BEGIN Provided information

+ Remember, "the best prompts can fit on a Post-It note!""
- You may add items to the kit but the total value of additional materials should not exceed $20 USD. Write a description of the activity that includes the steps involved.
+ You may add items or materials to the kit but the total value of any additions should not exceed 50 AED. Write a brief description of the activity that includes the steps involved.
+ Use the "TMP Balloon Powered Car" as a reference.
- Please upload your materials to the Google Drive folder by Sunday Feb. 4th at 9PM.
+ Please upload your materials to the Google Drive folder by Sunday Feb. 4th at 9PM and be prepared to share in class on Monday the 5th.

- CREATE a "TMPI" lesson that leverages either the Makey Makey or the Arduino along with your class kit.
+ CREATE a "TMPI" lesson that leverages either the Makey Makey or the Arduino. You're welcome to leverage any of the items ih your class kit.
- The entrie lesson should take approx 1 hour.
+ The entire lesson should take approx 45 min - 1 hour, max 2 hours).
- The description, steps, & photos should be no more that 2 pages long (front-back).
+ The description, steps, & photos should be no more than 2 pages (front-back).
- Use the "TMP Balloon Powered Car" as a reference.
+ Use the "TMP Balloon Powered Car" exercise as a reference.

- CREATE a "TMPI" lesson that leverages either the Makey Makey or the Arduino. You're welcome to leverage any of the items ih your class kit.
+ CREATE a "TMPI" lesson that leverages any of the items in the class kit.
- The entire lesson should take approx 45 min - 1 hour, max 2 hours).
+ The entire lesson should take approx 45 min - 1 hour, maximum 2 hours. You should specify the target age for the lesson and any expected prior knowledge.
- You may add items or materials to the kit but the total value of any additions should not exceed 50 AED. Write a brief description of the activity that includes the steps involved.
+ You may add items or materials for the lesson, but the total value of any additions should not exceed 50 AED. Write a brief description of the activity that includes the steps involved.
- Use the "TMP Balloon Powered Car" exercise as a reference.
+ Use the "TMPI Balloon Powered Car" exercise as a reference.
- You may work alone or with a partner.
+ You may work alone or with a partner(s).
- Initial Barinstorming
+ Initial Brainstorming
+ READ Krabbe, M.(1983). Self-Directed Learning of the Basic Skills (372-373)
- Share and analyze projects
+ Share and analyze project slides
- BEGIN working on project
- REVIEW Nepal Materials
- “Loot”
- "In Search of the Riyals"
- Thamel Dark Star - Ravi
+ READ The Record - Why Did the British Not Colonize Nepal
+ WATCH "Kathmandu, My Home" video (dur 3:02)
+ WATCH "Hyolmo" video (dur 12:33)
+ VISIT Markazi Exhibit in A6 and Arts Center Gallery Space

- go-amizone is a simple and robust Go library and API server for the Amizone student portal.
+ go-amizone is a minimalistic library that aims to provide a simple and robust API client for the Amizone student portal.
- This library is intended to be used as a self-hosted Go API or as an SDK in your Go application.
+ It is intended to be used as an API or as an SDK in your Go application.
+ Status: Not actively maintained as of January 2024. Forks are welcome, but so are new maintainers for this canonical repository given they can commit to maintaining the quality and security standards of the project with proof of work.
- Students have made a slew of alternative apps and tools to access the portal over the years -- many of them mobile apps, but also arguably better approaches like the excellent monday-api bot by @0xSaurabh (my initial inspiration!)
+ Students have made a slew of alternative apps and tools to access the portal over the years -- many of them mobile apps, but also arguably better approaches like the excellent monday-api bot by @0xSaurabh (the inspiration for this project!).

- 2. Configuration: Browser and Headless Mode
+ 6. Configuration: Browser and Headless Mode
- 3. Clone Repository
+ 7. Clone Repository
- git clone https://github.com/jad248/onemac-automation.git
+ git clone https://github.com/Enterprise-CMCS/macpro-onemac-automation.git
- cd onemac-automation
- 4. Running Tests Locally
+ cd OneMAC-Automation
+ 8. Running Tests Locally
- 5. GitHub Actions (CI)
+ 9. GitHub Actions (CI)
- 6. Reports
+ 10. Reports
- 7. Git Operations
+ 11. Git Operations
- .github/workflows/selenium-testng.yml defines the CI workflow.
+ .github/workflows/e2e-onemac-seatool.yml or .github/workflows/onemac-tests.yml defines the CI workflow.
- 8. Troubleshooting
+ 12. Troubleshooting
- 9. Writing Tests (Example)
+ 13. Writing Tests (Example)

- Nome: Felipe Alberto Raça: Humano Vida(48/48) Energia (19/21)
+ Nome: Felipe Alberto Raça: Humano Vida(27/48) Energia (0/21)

END Provided information

■ **Task statement**: All of the material must be given again exactly.

■ **Exercise solution**:
+ Remember, "the best prompts can fit on a Post-It note!""
- You may add items to the kit but the total value of additional materials should not exceed $20 USD. Write a description of the activity that includes the steps involved.
+ You may add items or materials to the kit but the total value of any additions should not exceed 50 AED. Write a brief description of the activity that includes the steps involved.
+ Use the "TMP Balloon Powered Car" as a reference.
- Please upload your materials to the Google Drive folder by Sunday Feb. 4th at 9PM.
+ Please upload your materials to the Google Drive folder by Sunday Feb. 4th at 9PM and be prepared to share in class on Monday the 5th.

- CREATE a "TMPI" lesson that leverages either the Makey Makey or the Arduino along with your class kit.
+ CREATE a "TMPI" lesson that leverages either the Makey Makey or the Arduino. You're welcome to leverage any of the items ih your class kit.
- The entrie lesson should take approx 1 hour.
+ The entire lesson should take approx 45 min - 1 hour, max 2 hours).
- The description, steps, & photos should be no more that 2 pages long (front-back).
+ The description, steps, & photos should be no more than 2 pages (front-back).
- Use the "TMP Balloon Powered Car" as a reference.
+ Use the "TMP Balloon Powered Car" exercise as a reference.

- CREATE a "TMPI" lesson that leverages either the Makey Makey or the Arduino. You're welcome to leverage any of the items ih your class kit.
+ CREATE a "TMPI" lesson that leverages any of the items in the class kit.
- The entire lesson should take approx 45 min - 1 hour, max 2 hours).
+ The entire lesson should take approx 45 min - 1 hour, maximum 2 hours. You should specify the target age for the lesson and any expected prior knowledge.
- You may add items or materials to the kit but the total value of any additions should not exceed 50 AED. Write a brief description of the activity that includes the steps involved.
+ You may add items or materials for the lesson, but the total value of any additions should not exceed 50 AED. Write a brief description of the activity that includes the steps involved.
- Use the "TMP Balloon Powered Car" exercise as a reference.
+ Use the "TMPI Balloon Powered Car" exercise as a reference.
- You may work alone or with a partner.
+ You may work alone or with a partner(s).
- Initial Barinstorming
+ Initial Brainstorming
+ READ Krabbe, M.(1983). Self-Directed Learning of the Basic Skills (372-373)
- Share and analyze projects
+ Share and analyze project slides
- BEGIN working on project
- REVIEW Nepal Materials
- “Loot”
- "In Search of the Riyals"
- Thamel Dark Star - Ravi
+ READ The Record - Why Did the British Not Colonize Nepal
+ WATCH "Kathmandu, My Home" video (dur 3:02)
+ WATCH "Hyolmo" video (dur 12:33)
+ VISIT Markazi Exhibit in A6 and Arts Center Gallery Space

- go-amizone is a simple and robust Go library and API server for the Amizone student portal.
+ go-amizone is a minimalistic library that aims to provide a simple and robust API client for the Amizone student portal.
- This library is intended to be used as a self-hosted Go API or as an SDK in your Go application.
+ It is intended to be used as an API or as an SDK in your Go application.
+ Status: Not actively maintained as of January 2024. Forks are welcome, but so are new maintainers for this canonical repository given they can commit to maintaining the quality and security standards of the project with proof of work.
- Students have made a slew of alternative apps and tools to access the portal over the years -- many of them mobile apps, but also arguably better approaches like the excellent monday-api bot by @0xSaurabh (my initial inspiration!)
+ Students have made a slew of alternative apps and tools to access the portal over the years -- many of them mobile apps, but also arguably better approaches like the excellent monday-api bot by @0xSaurabh (the inspiration for this project!).

- 2. Configuration: Browser and Headless Mode
+ 6. Configuration: Browser and Headless Mode
- 3. Clone Repository
+ 7. Clone Repository
- git clone https://github.com/jad248/onemac-automation.git
+ git clone https://github.com/Enterprise-CMCS/macpro-onemac-automation.git
- cd onemac-automation
- 4. Running Tests Locally
+ cd OneMAC-Automation
+ 8. Running Tests Locally
- 5. GitHub Actions (CI)
+ 9. GitHub Actions (CI)
- 6. Reports
+ 10. Reports
- 7. Git Operations
+ 11. Git Operations
- .github/workflows/selenium-testng.yml defines the CI workflow.
+ .github/workflows/e2e-onemac-seatool.yml or .github/workflows/onemac-tests.yml defines the CI workflow.
- 8. Troubleshooting
+ 12. Troubleshooting
- 9. Writing Tests (Example)
+ 13. Writing Tests (Example)

- Nome: Felipe Alberto Raça: Humano Vida(48/48) Energia (19/21)
+ Nome: Felipe Alberto Raça: Humano Vida(27/48) Energia (0/21)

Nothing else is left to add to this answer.